Sunday, September 20, 2009

Let's just get this over with!

Hello beloved followers and all other listeners,
I am going to try and keep this short but it must be said and I think that there is probably no better time than now. Some of you know that I lost my wife, Nasim, on March 7 of this year. It has already been said in my earlier blogs. I am going to say it just one more time. And this time I am going to reveal how she was snatched away slowly but surely by the Supreme Being. I will also try and keep this very objective, no sentiments or heart-tugging stuff.
The year 2003 was an eventful one for my family. Nasim and I had both worked approximately 15 years in our respective jobs. She worked at Vancouver General Hospital and I worked for a multi-national airline catering company. At the turn of the century both of us felt lucky to have jobs we thought we would retire in! Then the chips began to fall. By the beginning of 2003 both of us knew that our days at our jobs were numbered. She was 50 and I was 55 by then. Not the best age to be knocking doors for work. We had struggled to put food on the table. Our jobs were the biggest jihad by far. Neither of us liked our work but the money that we brought in provided, not only food on the table, but also the luxury of putting our two children through a host of extra-cullicular activities including piano lessons for Taslim and hockey equipment and fees for Hasan.
Taslim married Nadir, her long time friend, in 2003. On the 27th of July. Weddings are supposed to be happy events and this one was for my family a very very special time. Nadir and Taslim handled all the details for the occasion themselves even personally decorating the banquet hall with their friends! There were however the little things, mostly traditional, that needed to be taken care of and Nasim handled it all with pride and perfection.
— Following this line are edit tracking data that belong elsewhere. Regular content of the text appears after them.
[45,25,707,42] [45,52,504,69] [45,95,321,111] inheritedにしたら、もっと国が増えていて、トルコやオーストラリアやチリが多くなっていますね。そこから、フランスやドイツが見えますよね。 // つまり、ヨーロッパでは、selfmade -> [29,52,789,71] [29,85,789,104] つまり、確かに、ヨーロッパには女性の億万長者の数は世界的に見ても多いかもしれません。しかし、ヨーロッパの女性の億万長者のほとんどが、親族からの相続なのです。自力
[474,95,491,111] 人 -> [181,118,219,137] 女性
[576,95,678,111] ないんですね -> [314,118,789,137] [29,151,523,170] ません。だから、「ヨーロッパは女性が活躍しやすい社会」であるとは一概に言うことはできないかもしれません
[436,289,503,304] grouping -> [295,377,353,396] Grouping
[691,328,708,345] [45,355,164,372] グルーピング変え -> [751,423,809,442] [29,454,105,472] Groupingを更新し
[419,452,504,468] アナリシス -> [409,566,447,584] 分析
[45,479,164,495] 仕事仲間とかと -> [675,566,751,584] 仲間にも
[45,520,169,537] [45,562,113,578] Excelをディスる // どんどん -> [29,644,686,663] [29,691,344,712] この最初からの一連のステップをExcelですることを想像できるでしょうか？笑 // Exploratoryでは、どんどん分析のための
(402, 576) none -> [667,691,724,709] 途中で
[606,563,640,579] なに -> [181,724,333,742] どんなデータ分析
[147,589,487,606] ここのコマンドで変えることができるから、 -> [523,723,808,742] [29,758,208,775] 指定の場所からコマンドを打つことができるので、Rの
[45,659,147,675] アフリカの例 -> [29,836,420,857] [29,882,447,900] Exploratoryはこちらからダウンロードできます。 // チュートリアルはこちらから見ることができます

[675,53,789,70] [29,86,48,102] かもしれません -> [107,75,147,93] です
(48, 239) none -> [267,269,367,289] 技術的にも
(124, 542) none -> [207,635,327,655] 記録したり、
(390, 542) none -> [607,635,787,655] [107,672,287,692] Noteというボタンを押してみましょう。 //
It was not easy for her, to be sure, as there were two more weddings in her side of the family within the space of the next 5 weeks.
By the end of August both of us were advised that we would be laid-off from our workplaces before the end of the year. Nasim was devastated by the loss of her job. She began to withdraw. And she was very scared. We were barely making ends meet. And now this. In the years that followed her worrying brought about some pretty serious health challenges. One by one we faced each challenge and tried to look ahead with the confidence that times can only get better and she would enjoy good health after the next visit to the doctor. Then one day in early 2006 we were advised that Nasim had scleroderma. The doctors had not been able to diagnose the dis-ease sooner. The dis-ease was in her lungs.
For those of you not familiar with scleroderma suffice it to say that it is almost always terminal. There is no way of knowing how the dis-ease will progress but as it does it takes away ones strength and mobility. It will not allow the affected organs of the body to function normally. Coupled with this struggle Nasim had to face a host of questions from both friends and family like "what is the doctor saying now?" or "how come you are losing so much weight?". Uncomfortable and sometimes unreasonable questions but Nasim handled most situations with utmost courage.
By 2007, Nasim would need to go to the hospital almost every other month. The doctors would re-hydrate her and get her energy back up again, so to speak, and then send her off to home again. Her food intake dwindled progressively and so did her strength. Through all this she remained very strong in spirit. Her last weekend at home was spent with family and close friends. I drove her to Richmond General Hospital for the last time on Tuesday, March 3rd, 2009. She was a familiar figure in the emergency ward by then and joked and laughed with the nurses there. It was like she knew that this was it. She stayed at the hospital the next few nights and passed away with all her family beside her on Saturday, March 7th, in the afternoon at around 4:30 p.m.
At first it felt like a relief to me but within a few weeks I realised the total loss I had suffered. So did the rest of my family but through all the lows we were lucky to have a strong support circle of close family members and friends around us.
So there you have it.
Life has to go on. Lets talk about my time in Ontario next time.
Hope that the weather will hold for one more day as I need to pull several hundred weeds from the garden.
Have a wonderful week.
Thank you Taslim and Nadir and Inaya for bringing over a very tasty fish dinner on the day I arrived from Toronto. Thank you, Hasan, for visiting on Friday. I love you all lots. I am sure Jez was here in spirit too!
Ciao
Abdul

1 comment:

  1. Wow, I am impressed with your courage is telling your life story over from the past 6 or so years. It must have been a very hard time for the family and no one should have to go through that much hardship. It's good you're letting it all go now though...must take a huge weight off your shoulders.